Tuvo una convulsión. De pies a cabeza. Imaginó que el Señor Pielmarrón iba a ser colocado delante de una cámara para ser torturado en lugar de ella. Pensaba que nunca se iba a perdonar a sí misma por haber entregado al oso. No creía que pudiera irse a casa sin él. Sabía que no podría reencontrarse cara a cara con su padre sin él; aun cuando su padre estuviera muerto, esa imposibilidad no parecía un obstáculo. Sus músculos se tensaron, duros como el metal.
– … ¡Veintiuno, veintidós! -Se dijo a sí misma: Deja que pase bastante tiempo. Déjalos correr. Déjalos irse. Nunca los volverás a ver. Tenía sentido para ella. Ya han acabado conmigo. Todo ha terminado. Empezó a sollozar de manera incontrolada. No se permitió formar las palabras voy a vivir en su mente, pero ese sentimiento creció dentro de ella, siguiendo el ritmo de los números de su reloj interior.
Cuando lenta y concienzudamente había contado ya hasta doscientos cuarenta, no pudo soportar más. La llave, se dijo. Encuentra la llave. Vete a casa.

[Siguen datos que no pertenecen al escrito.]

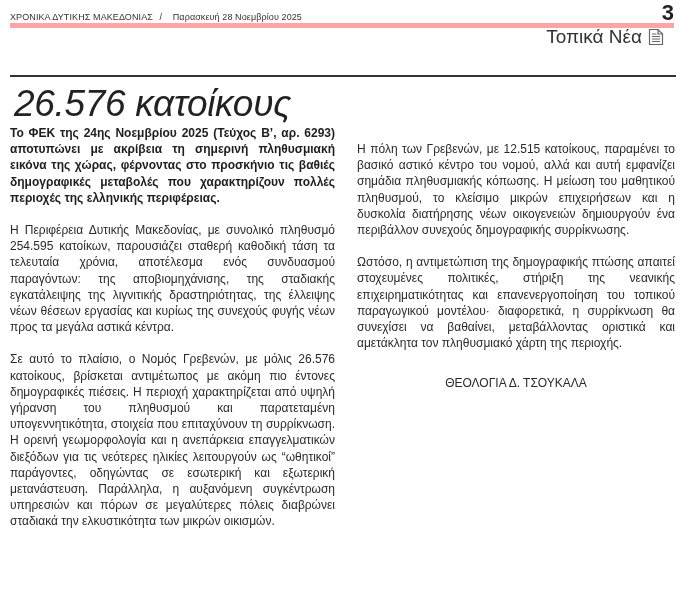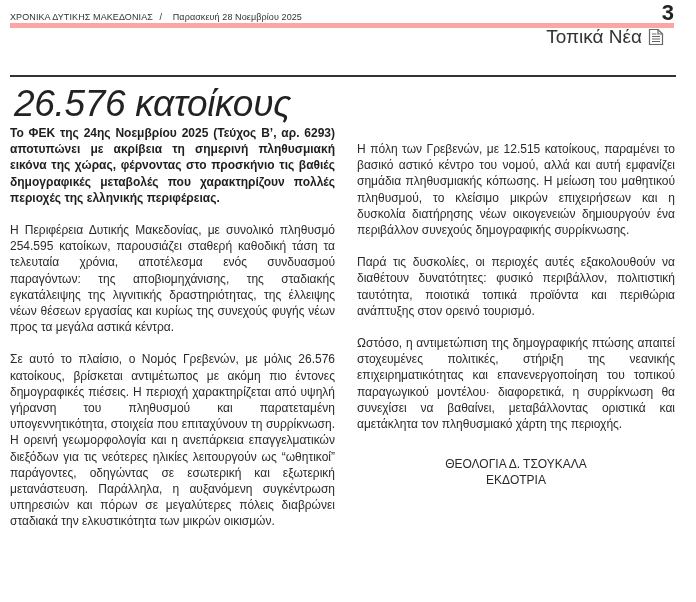"Παρά τις δυσκολίες, οι περιοχές" p { html: <p>Παρά τις δυσκολίες, οι περιοχές αυτές εξακολουθούν να διαθέτουν δυνατότητες: φυσικό περιβάλλον, πολιτιστική ταυτότητα, ποιοτικά τοπικά προϊόντα και περιθώρια ανάπτυξης στον ορεινό τουρισμό.</p> -> none }
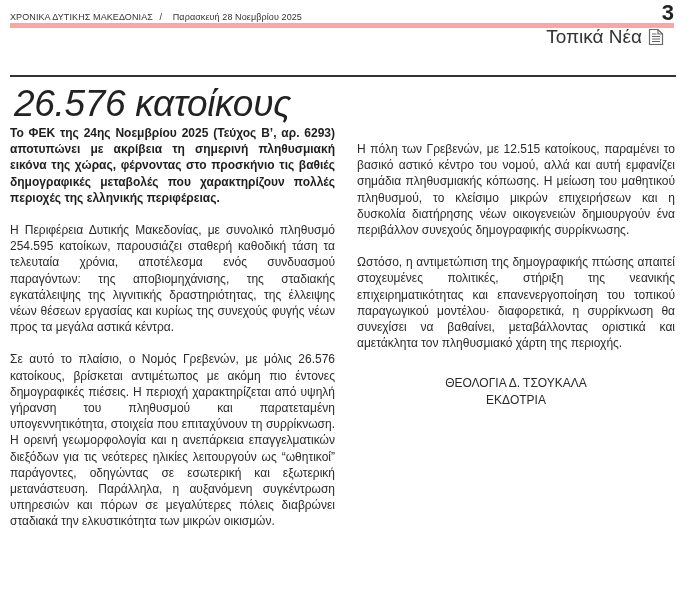"ΕΚΔΟΤΡΙΑ" div { html: <div>ΕΚΔΟΤΡΙΑ</div> -> none }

Todavía sentada, se agachó, inclinándose, estirando la mano, como un penitente religioso que enciende una vela devocional en un altar delante de ella. Buscó a tientas y sus dedos encontraron algo sólido, metálico. Jennifer vaciló. No se parecía al tacto a ninguna llave que ella hubiera tocado antes. Estiró un poco más la mano y tocó algo de madera.
Las puntas de sus dedos recorrieron la forma de la llave. Algo redondo. Algo largo. Algo horrible. Retrocedió bruscamente, abrió la boca casi ahogada, como si sus dedos se hubieran quemado. Pensó: Los gritos del bebé. Eran una mentira. Los niños jugando. Eran una mentira. El ruido de una pelea. Era una mentira. Los policías en el piso de arriba. Eran una mentira.
Una llave para quedar libre. La peor mentira de todas. No era una llave para abrir una puerta lo que había a sus pies. Era una pistola.